* _Assignment_
Only a number is expected: how many lines in the entries that follow contain the word "bottom"?

[Start of section]

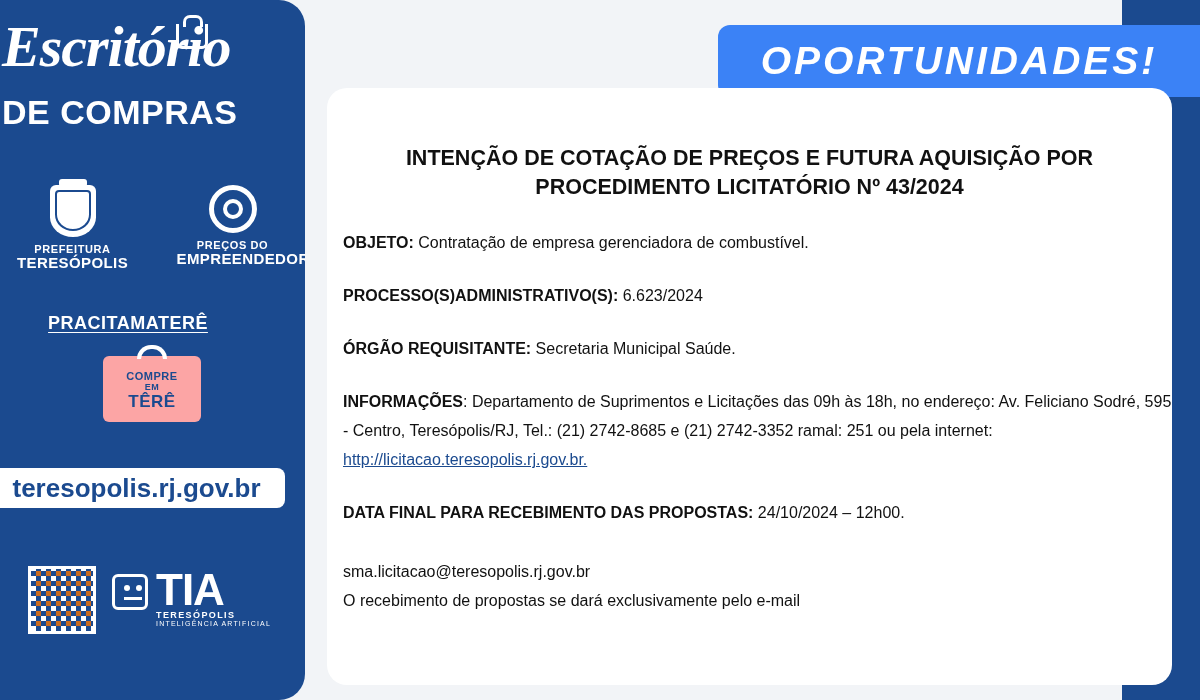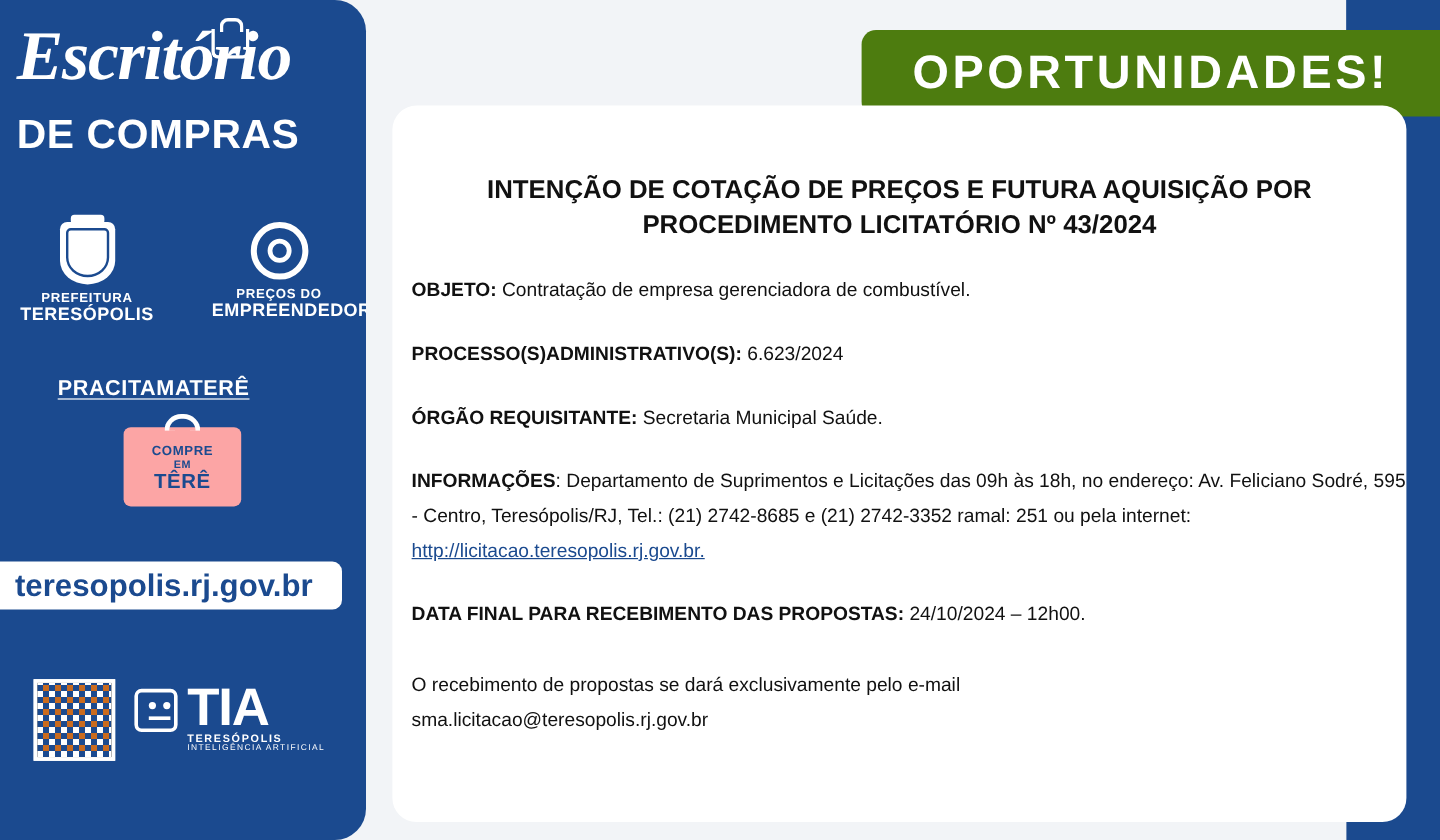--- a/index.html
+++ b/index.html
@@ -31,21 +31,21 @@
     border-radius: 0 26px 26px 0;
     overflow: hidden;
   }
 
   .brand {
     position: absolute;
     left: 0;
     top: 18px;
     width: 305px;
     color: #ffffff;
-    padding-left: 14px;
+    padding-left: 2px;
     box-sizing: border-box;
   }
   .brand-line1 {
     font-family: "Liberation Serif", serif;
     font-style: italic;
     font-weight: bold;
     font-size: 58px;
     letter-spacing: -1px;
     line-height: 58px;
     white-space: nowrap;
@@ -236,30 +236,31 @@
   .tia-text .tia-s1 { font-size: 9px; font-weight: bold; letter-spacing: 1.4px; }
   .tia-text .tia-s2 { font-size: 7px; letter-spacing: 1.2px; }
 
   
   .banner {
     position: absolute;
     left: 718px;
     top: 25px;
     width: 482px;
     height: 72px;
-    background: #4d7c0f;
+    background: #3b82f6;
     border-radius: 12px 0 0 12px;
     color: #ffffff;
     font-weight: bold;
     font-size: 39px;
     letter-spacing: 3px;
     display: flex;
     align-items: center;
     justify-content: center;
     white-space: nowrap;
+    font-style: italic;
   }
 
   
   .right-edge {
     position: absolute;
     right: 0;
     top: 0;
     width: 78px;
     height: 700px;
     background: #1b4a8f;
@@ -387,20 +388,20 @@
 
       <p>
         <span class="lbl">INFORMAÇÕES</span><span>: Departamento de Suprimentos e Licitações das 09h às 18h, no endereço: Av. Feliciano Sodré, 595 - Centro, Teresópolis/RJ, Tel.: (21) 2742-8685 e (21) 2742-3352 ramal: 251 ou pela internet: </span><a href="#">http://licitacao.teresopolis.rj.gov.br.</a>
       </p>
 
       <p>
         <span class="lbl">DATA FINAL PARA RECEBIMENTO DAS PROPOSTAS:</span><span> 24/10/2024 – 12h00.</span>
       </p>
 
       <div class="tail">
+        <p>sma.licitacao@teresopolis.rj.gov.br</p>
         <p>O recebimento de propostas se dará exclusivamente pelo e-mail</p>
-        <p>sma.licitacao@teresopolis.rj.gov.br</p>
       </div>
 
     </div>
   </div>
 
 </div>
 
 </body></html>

[End of section]
[Start of section]

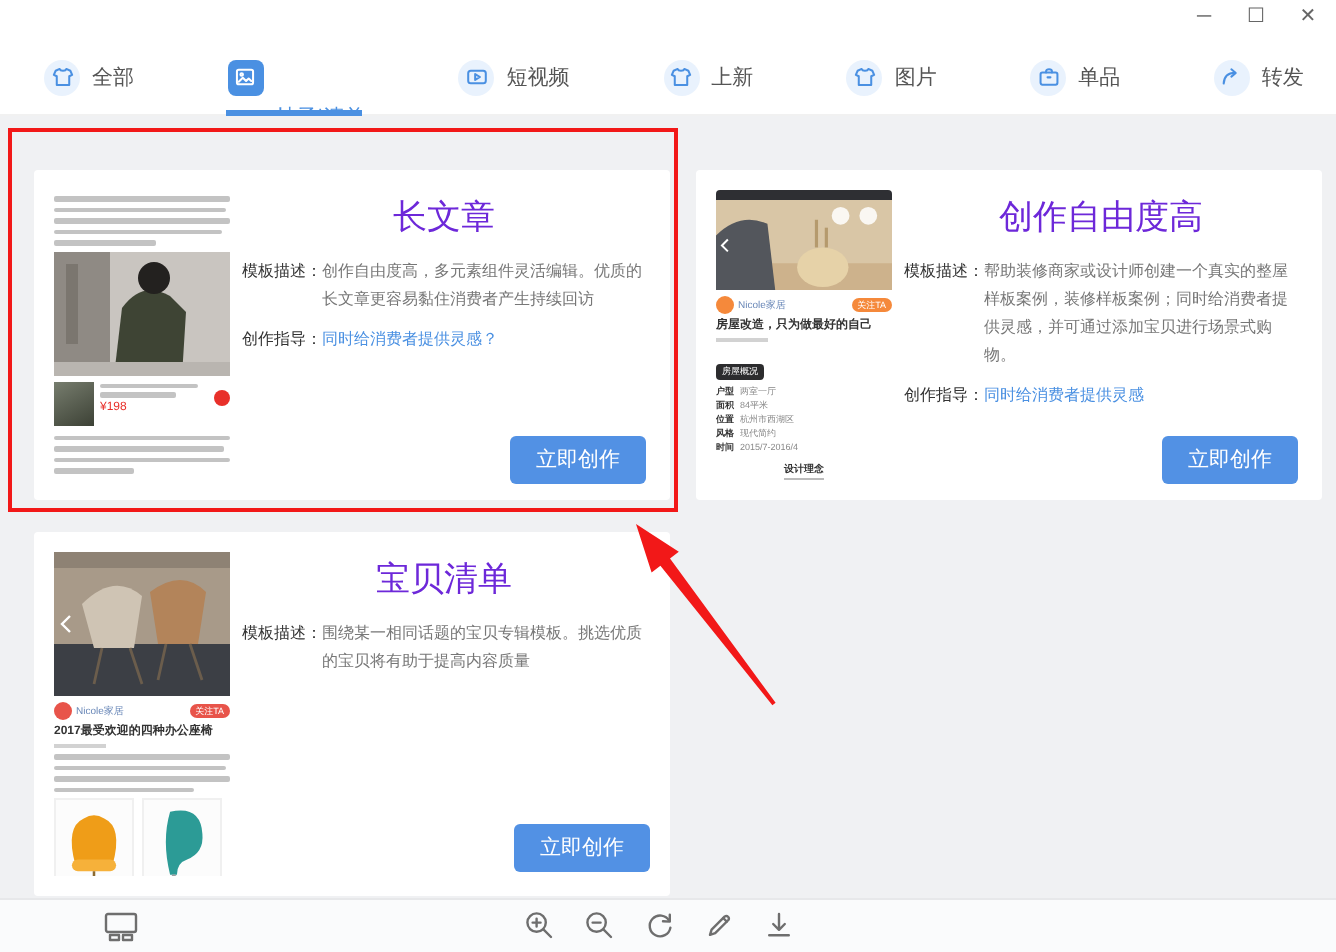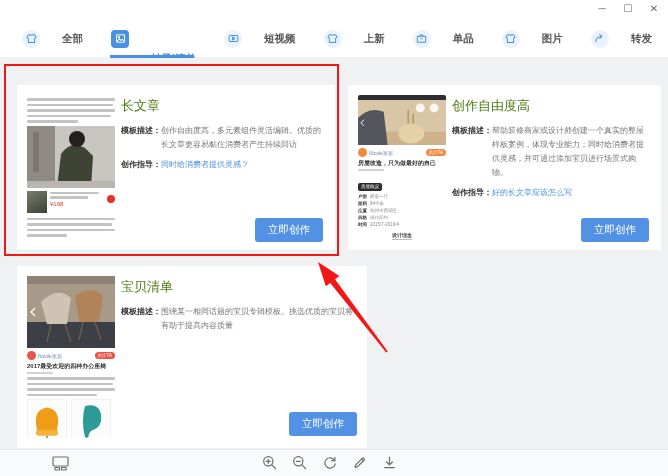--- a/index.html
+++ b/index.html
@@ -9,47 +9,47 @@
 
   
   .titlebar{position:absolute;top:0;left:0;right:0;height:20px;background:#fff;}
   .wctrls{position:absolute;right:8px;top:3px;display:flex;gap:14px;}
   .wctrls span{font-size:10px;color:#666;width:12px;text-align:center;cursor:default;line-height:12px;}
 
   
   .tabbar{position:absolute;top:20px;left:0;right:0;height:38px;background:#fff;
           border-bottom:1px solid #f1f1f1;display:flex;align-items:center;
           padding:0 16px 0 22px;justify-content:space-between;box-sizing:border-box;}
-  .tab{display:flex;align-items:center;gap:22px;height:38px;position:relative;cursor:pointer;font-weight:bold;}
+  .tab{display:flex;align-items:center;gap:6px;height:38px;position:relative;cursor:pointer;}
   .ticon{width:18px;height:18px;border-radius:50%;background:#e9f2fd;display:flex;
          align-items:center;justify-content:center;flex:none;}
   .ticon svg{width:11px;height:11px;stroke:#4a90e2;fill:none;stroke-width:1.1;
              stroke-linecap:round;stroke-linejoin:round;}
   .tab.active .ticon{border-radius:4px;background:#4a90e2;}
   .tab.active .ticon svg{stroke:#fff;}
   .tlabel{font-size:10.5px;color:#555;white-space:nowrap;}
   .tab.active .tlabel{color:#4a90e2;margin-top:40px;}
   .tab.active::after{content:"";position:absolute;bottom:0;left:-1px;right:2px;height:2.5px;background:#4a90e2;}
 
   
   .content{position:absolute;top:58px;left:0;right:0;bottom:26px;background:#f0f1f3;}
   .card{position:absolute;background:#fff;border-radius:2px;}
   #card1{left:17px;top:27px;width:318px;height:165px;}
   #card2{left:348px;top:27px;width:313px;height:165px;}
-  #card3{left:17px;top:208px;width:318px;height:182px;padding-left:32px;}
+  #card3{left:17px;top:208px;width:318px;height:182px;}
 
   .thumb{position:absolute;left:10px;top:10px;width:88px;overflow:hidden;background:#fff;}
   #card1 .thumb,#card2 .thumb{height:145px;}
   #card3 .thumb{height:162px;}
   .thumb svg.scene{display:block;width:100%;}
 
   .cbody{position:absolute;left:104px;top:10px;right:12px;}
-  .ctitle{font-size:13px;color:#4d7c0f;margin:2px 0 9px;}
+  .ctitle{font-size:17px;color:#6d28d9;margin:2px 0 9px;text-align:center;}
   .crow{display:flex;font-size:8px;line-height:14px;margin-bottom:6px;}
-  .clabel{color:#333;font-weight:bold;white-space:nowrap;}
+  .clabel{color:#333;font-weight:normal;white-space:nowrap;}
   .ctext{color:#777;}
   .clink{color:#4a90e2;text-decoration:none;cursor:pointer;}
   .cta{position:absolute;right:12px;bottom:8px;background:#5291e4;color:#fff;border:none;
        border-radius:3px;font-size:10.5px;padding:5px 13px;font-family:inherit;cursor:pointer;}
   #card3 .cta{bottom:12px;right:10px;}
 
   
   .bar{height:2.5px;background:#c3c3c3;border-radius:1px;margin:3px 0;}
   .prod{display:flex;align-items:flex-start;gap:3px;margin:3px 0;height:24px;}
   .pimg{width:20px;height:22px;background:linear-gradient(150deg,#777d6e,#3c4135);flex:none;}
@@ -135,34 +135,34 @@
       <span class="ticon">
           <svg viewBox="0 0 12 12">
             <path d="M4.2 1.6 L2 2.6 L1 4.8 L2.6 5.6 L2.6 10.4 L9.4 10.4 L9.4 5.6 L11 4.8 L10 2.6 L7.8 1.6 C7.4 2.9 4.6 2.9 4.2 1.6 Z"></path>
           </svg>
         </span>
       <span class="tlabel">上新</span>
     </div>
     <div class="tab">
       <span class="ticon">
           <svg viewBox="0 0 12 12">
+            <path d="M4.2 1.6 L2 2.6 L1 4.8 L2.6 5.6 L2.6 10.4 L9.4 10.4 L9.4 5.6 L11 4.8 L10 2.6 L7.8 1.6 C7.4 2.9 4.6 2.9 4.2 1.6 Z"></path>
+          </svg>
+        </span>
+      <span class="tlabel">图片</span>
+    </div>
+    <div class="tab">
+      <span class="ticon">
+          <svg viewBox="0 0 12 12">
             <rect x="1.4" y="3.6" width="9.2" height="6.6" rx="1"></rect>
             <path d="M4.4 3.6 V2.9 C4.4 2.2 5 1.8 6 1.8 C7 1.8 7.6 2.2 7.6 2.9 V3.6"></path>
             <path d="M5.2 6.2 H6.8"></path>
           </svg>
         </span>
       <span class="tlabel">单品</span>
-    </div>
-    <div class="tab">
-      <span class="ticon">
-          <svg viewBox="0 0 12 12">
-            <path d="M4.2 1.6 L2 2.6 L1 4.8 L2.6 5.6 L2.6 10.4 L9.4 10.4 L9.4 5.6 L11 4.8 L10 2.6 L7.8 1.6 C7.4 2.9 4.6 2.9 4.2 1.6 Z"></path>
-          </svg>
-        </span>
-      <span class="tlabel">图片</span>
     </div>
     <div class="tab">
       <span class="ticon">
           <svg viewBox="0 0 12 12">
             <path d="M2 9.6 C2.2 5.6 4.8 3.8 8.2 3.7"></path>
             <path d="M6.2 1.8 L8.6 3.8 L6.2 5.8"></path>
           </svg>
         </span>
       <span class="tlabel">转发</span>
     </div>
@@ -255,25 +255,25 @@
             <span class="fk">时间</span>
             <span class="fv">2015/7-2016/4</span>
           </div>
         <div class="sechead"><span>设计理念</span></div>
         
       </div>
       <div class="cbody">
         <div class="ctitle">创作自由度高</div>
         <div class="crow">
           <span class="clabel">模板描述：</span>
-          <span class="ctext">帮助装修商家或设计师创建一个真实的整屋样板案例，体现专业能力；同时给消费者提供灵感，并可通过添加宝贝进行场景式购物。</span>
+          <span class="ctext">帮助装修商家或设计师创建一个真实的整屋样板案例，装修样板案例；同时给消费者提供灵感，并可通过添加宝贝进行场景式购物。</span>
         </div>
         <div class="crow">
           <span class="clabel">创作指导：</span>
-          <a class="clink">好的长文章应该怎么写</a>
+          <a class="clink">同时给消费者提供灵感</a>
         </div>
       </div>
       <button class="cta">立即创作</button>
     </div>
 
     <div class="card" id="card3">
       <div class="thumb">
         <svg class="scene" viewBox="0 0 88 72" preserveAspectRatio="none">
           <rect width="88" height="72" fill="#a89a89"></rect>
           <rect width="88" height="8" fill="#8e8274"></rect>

[End of section]

* _Answer section_
6